Israeli institutions have been targeted by an Arab-speaking hacker group that sought to extract sensitive documents, according to Trend Micro.
The campaign, which Trend called Operation Arid Viper, focused on sending phishing emails to targets. Those emails came with malware packaged with a short pornographic video, according to the company's report.
The phishing emails were sent to targets including a government office, infrastructure providers, a military organisation and academic institutions in Israel and Kuwait.
The attacks "targeted professionals who might be receiving very inappropriate content at work and so would hesitate to report the incident," Trend wrote. "These victims' failure to act on the threat could have then allowed the main malware to remain undiscovered."
The malware then began hunting around on a victim's hard disk for Word, Excel, PowerPoint and text files. It reported the files to the command and control server, which then decided which files to steal.
The command-and-control servers used by Arid Viper were "closely locked down, providing very little hint that could aid our investigation," Trend said.

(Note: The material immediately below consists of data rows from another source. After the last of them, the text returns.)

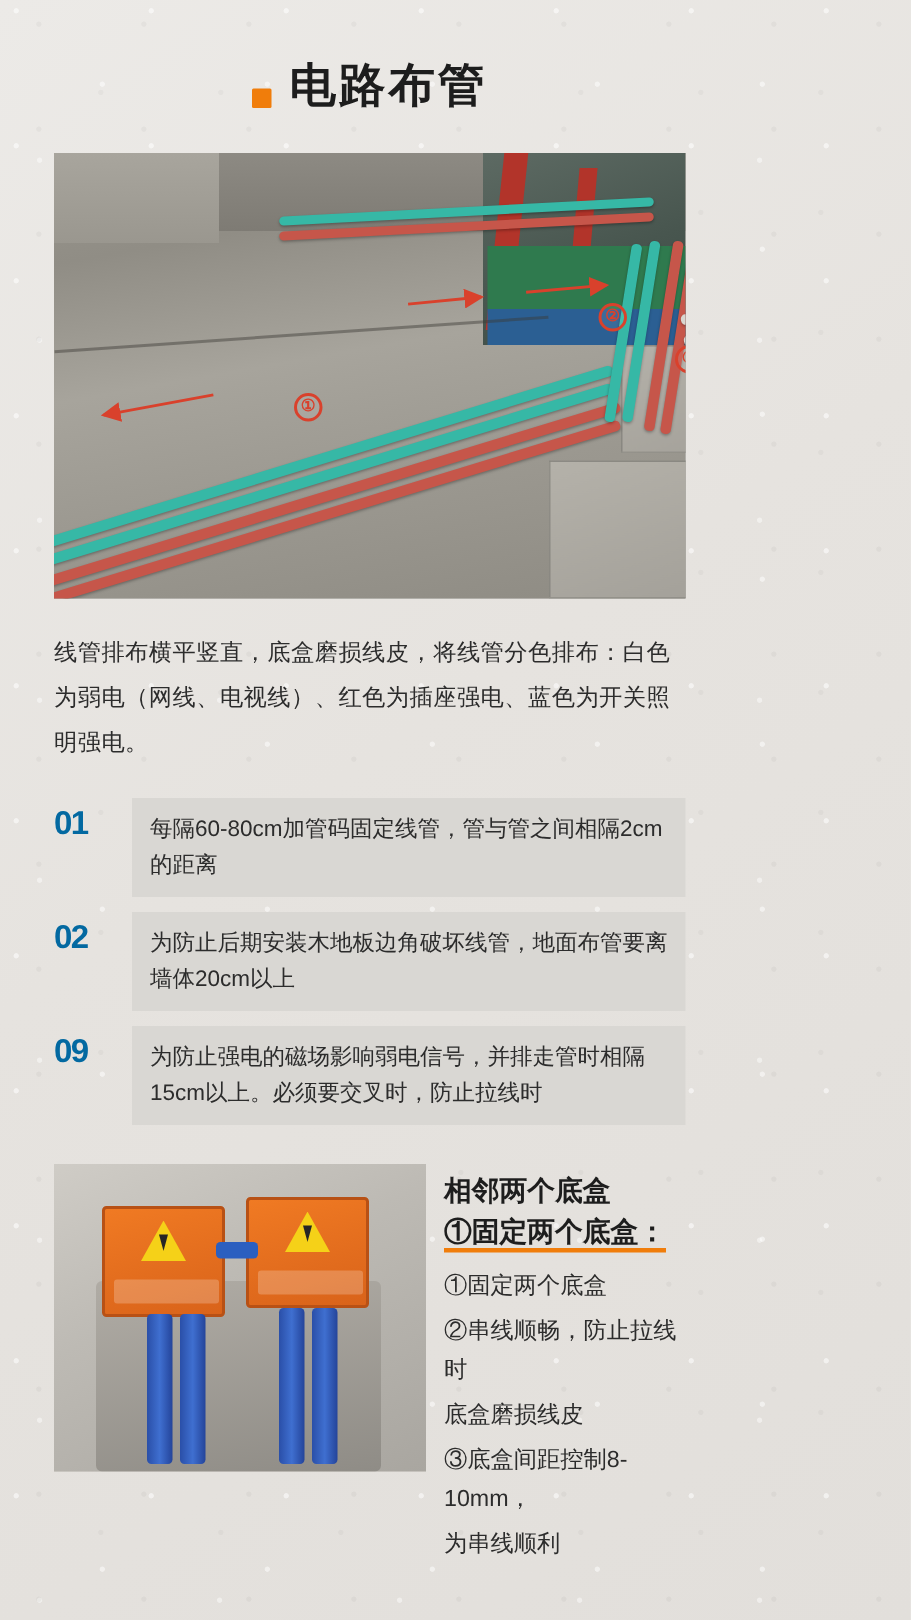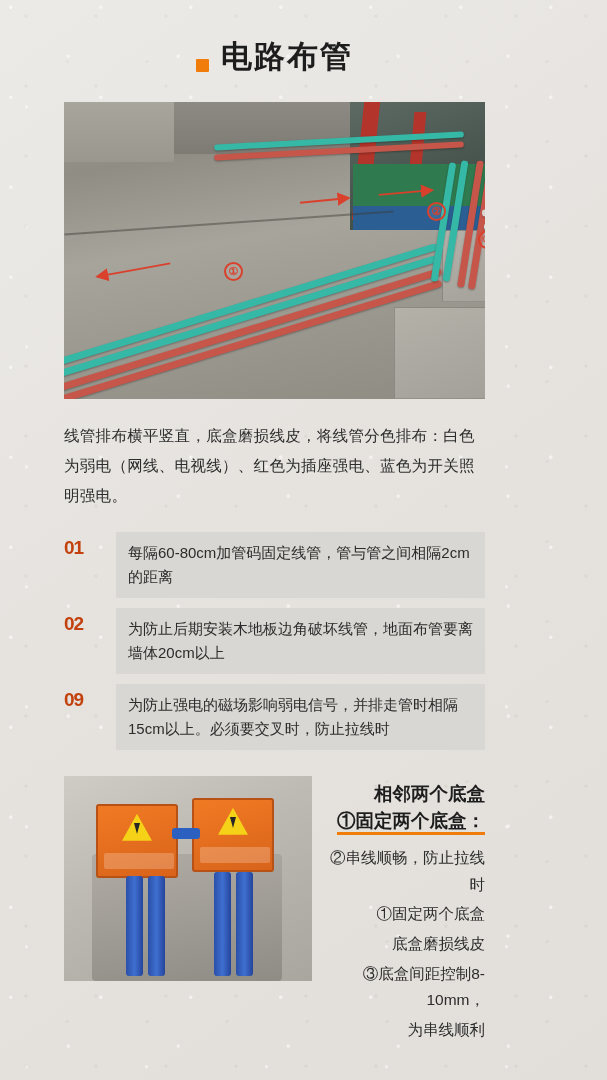"电路布管" .page { margin-left: 28px -> none }
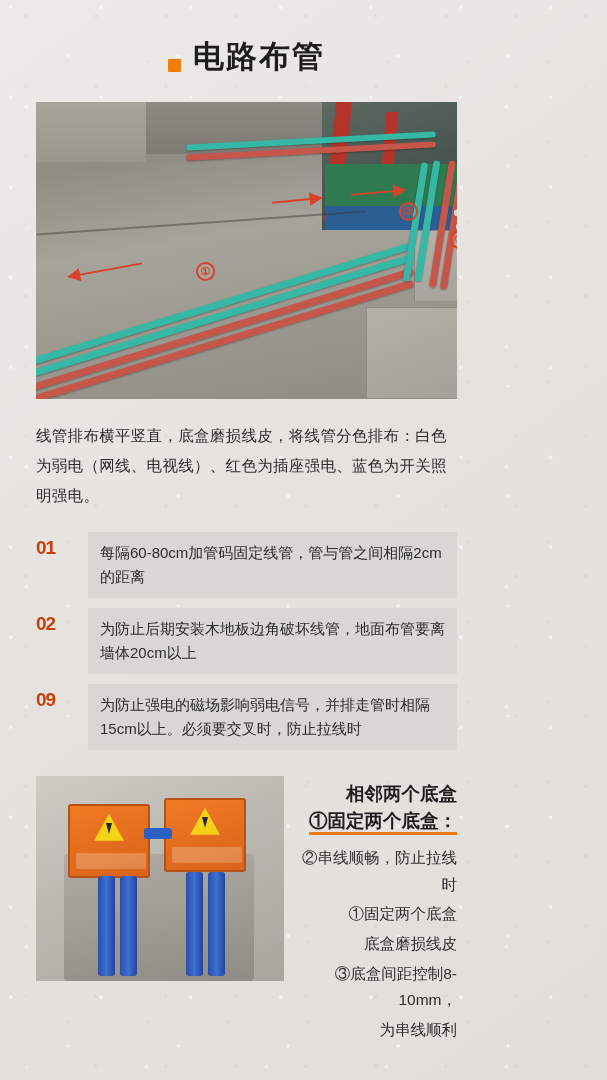"01" .num { color: #c2410c -> #0369a1; font-size: 19px -> 22px }
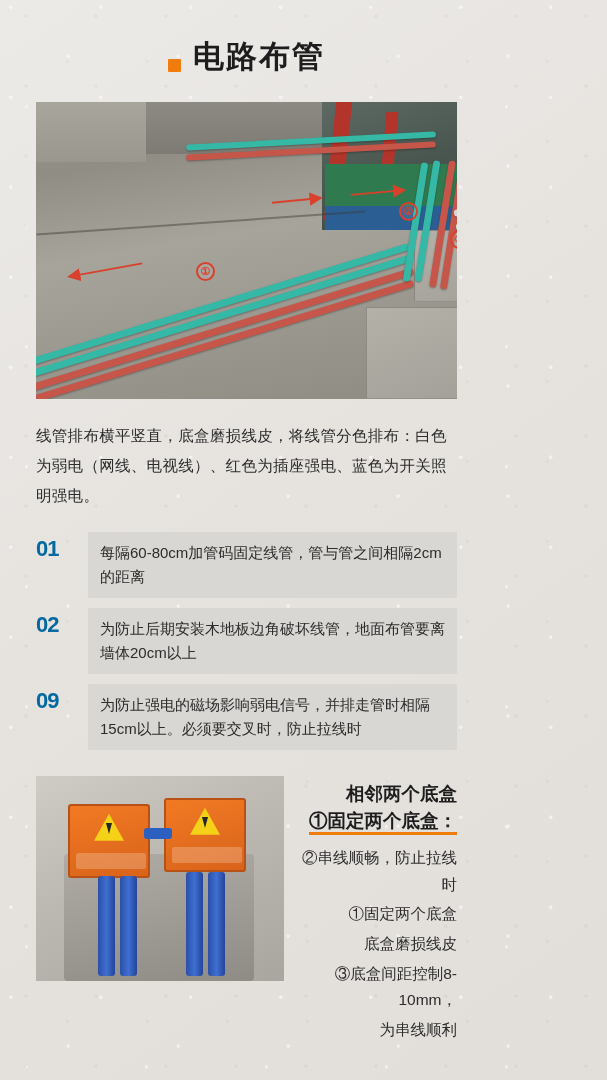"相邻两个底盒" .bottom { text-align: right -> none }
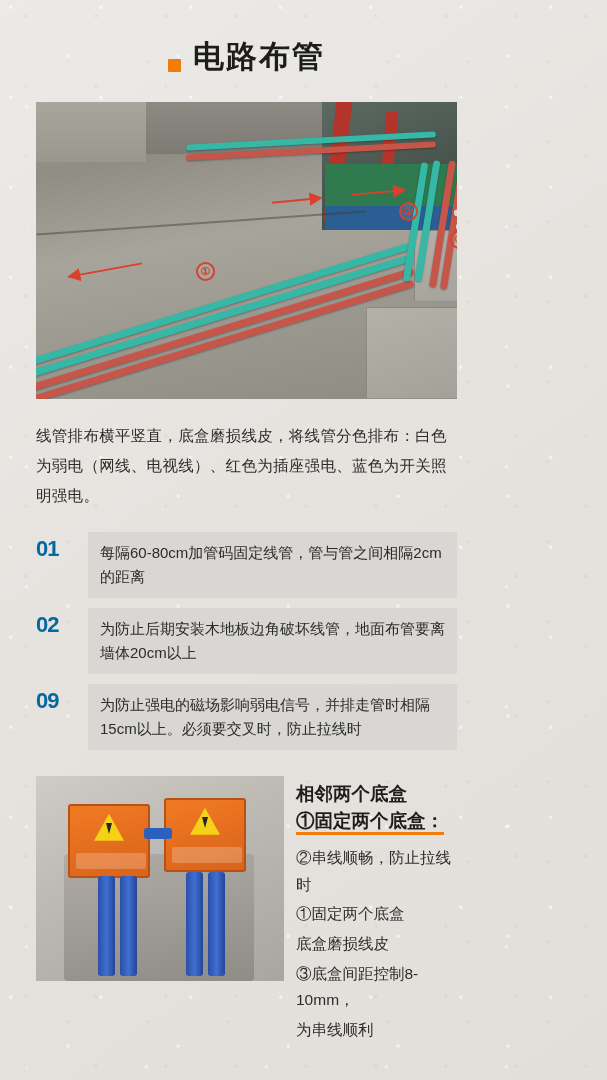"②串线顺畅，防止拉线时" div.bt-line { order: before "①固定两个底盒" -> after "①固定两个底盒" }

Trend found the Arid Viper attacks shared the same command-and-control infrastructure as another campaign it calls Advtravel, although the style of attacks are very different.
The company gained insight into Advtravel after a server connected with the operation was left open on the Internet.
"This allowed us to download copies of its entire content to study as part of our investigation before its owners realised their mistake and locked it down," the report said.
The Advtravel attackers infected more than 500 systems of mostly Arabs living in Egypt. They focused on stealing images from victims' computers, many of which were screenshots of Facebook profiles, perhaps in an attempt to identify victims.
"This could be a sign that they are looking for incriminating or compromising images for blackmail purposes," Trend wrote. "As such, the attackers may be less-skilled hackers who are not after financial gain nor hacking for espionage purposes."
Overall, the Advtravel attackers were much less skilled than Arid Viper. "They look like a classic group of beginner hackers just starting their careers," Trend said.
Trend did extensive research into the email addresses used to register domain names use for Arid Viper's command-and-control infrastructure as well as Advtravel, linking some possible actors to the Gaza Strip.
But it cautioned that such analysis was not definitive, as the attackers could have easily faked information required to register domain names.